Dengan mengetahui dan melakukan komunikasi yang baik dan akrab dengan pasangan, pasangan akan mampu memahami, menghargai, dan menerima pasangan apa adanya. Artinya, pasangan bisa menerima segala kelebihan dan kekurangan mereka tanpa mensyaratkan penyempurnaan atas kekurangan dan kelemahannya. Justru karena mengetahui ketidaksempurnaan pasangan, pasangan akan lebih mudah memaafkan dan mengampuni kesalahan dan tindakan yang melukai diri mereka. Perjalanan hidup keluarga yang sarat dengan bentuk sakit dan luka hati serta kekecewaan yang terjadi, mudah diatasi secepatnya dengan rekonsiliasi dan saling mengampuni. Dengan demikian, terciptalah kebahagiaan yang dicita-citakan dalam hidup berkeluarga.
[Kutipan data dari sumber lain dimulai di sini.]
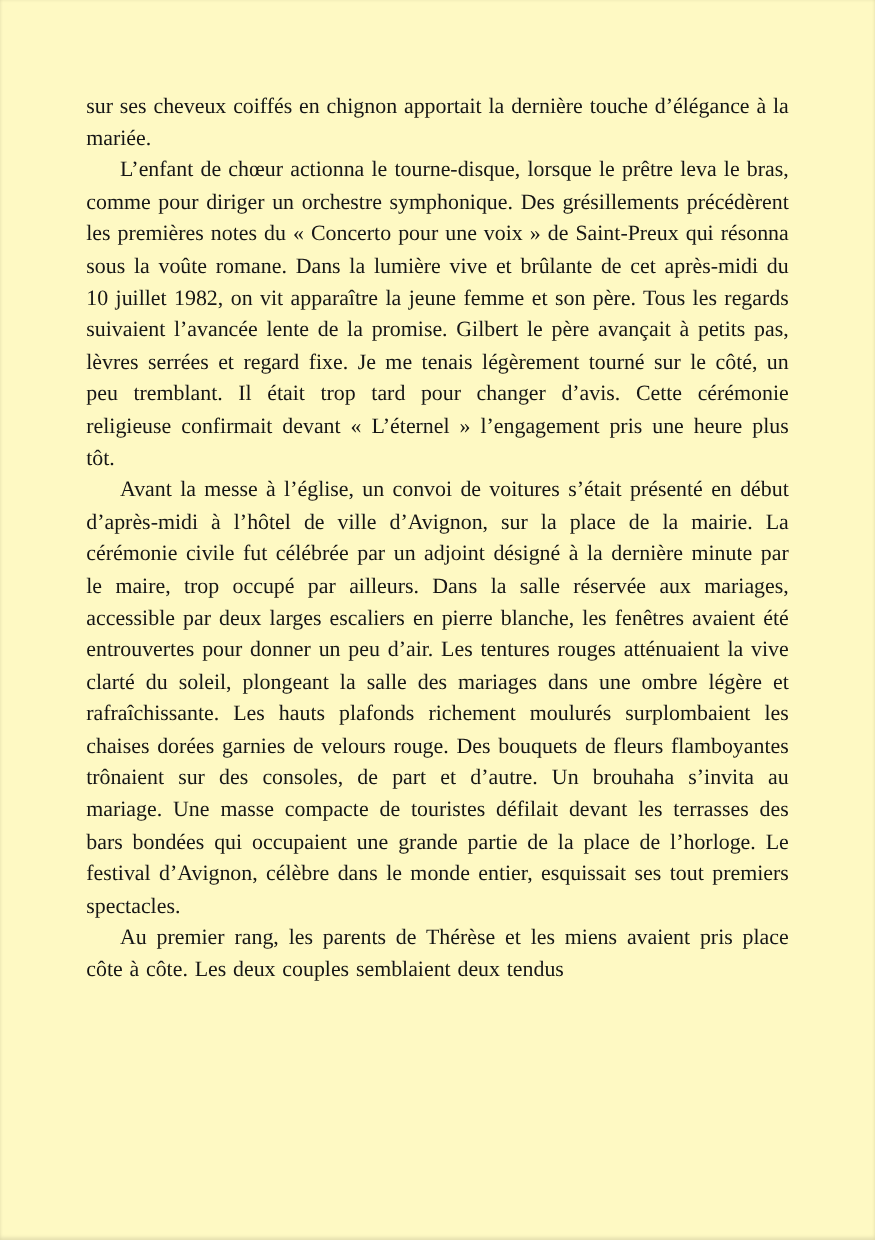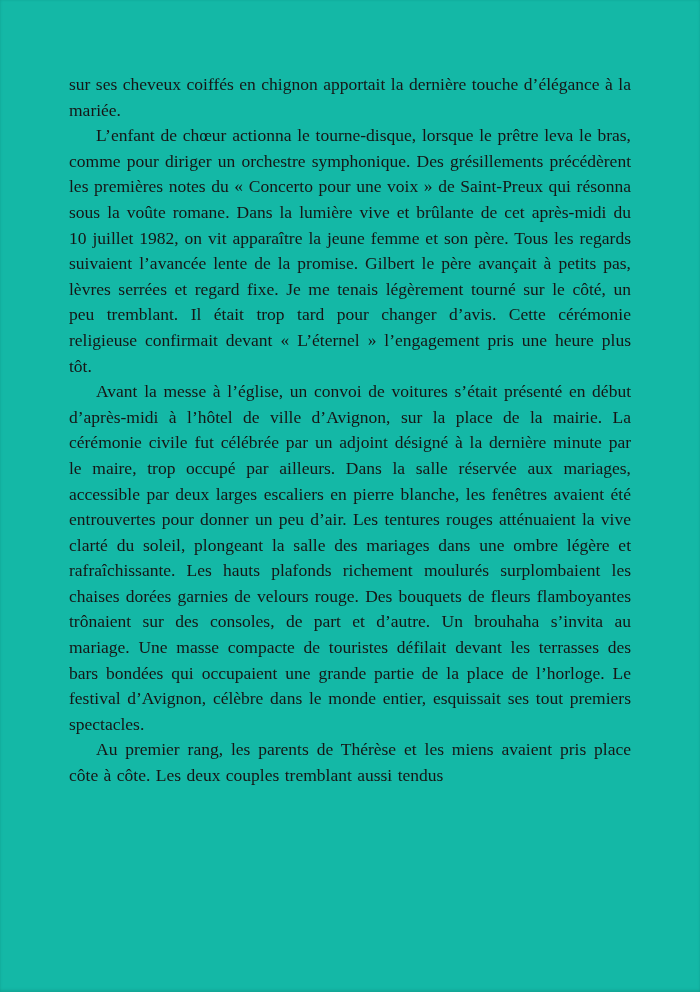"sur ses cheveux coiffés en" .page { background: #14b8a6 -> #fef9c3 }
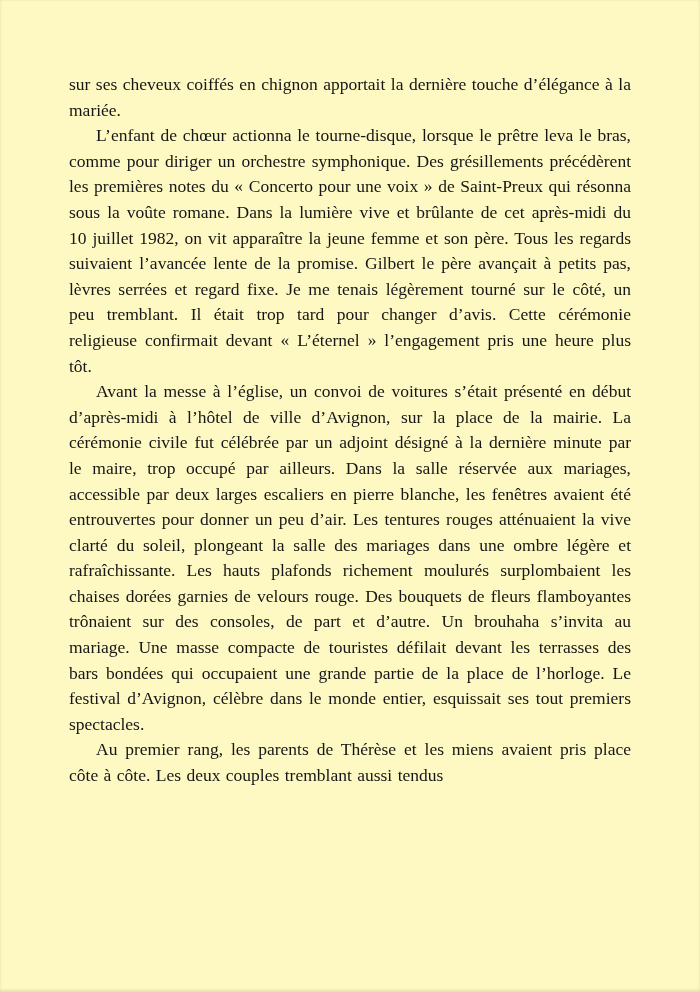"Au premier rang, les parents" p.para { text: tremblant aussi -> semblaient deux }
Ketika suatu komunikasi yang baik ternyata tidak tercapai di dalam sebuah keluarga maka hal penting yang perlu diingat oleh setiap anggotanya baik antara suami dan istri atau dengan orang tua dan anak ialah berdoa bersama. Doa menjembatani seseorang atau manusia untuk berkomunikasi dengan Tuhan.

keluar yang baik. Doa bersama pun merupakan sarana bagi sebuah keluarga untuk bersatu dalam iman, saling mendoakan, saling memberi berkat, dan tentunya sarana untuk secara bersama-sama berkomunikasi dengan Tuhan.